Oslo’s peaceful yet well-connected front yard to the south, Oppegård, is an attractive place for families to settle. Although the municipality welcomes a growing population, the growth comes with challenges such as keeping up the kindergarten coverage. The opening of Ødegården kindergarten with six units and room for one hundred children will improve the Municipality’s day care capacity significantly.
For the happy toddlers who tumble around in the colourful rooms or the brand new outdoors playground, this is undoubtedly a great place to be right now. What they are not aware of, however, is that the building is also a response to the climate challenges their generation will face in the future.

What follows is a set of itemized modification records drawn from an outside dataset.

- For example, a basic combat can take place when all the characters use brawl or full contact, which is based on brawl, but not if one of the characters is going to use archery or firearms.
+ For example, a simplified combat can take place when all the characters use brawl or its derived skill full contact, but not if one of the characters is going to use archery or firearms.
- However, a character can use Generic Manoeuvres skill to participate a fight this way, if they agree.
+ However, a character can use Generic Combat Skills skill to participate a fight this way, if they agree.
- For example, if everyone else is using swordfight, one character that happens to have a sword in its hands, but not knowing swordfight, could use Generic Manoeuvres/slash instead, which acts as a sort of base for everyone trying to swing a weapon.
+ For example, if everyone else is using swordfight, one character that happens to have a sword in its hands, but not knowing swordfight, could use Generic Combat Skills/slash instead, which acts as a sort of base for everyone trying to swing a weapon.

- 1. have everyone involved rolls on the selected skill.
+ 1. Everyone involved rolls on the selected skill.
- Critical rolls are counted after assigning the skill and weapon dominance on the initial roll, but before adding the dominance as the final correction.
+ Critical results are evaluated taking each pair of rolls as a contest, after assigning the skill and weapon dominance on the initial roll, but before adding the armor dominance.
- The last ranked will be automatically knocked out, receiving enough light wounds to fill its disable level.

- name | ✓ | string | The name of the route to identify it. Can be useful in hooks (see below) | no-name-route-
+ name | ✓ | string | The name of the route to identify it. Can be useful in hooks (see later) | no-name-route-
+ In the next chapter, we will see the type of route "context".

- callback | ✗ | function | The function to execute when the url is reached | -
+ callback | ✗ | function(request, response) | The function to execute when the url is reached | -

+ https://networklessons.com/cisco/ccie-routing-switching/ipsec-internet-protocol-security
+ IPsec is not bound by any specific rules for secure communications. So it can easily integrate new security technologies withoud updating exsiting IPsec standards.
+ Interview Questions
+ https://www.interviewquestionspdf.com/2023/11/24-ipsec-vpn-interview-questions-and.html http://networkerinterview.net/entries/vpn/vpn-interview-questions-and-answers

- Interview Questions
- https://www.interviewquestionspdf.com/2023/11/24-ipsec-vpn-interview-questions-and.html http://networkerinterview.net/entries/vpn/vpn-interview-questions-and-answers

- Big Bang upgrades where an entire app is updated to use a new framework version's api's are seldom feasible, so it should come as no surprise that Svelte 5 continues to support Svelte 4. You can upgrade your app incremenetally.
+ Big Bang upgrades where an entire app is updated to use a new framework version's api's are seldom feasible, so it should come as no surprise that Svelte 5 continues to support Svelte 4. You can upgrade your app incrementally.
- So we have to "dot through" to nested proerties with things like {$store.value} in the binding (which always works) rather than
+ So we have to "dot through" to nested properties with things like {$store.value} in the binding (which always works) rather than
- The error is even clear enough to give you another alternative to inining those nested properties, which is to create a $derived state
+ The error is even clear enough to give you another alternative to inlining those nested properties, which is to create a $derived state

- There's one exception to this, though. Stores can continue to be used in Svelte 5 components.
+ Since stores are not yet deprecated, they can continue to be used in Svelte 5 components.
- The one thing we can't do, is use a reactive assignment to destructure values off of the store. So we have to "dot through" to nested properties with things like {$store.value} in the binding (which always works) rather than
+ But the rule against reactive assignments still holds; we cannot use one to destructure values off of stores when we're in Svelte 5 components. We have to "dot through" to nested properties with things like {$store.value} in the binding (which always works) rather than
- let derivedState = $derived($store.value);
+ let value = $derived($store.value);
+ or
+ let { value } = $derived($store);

Ødegården kindergarten was constructed according to the passive house standard which means the building consumes very little energy. Air-tight windows, doors, and walls keep the heat in during the cold months and out in warmer weather. Most of the energy for heating and cooling is fetched from geo-thermal wells dug into the ground beneath the building and then distributed through a hydronic heating system.
A kindergarten is a lively place indeed; in this case, even the roof is alive. Covered by rain-absorbing sedum plants, the green roof provides insulation in the winter and a cooling effect in the summer.
Because of its energy efficiency and use of innovative solutions, Ødegården kindergarten received funding with a discounted interest rate through KBN’s Green Loans program. The NOK 38.2 million loan covered more than 90 per cent of the total construction costs of NOK 41 million.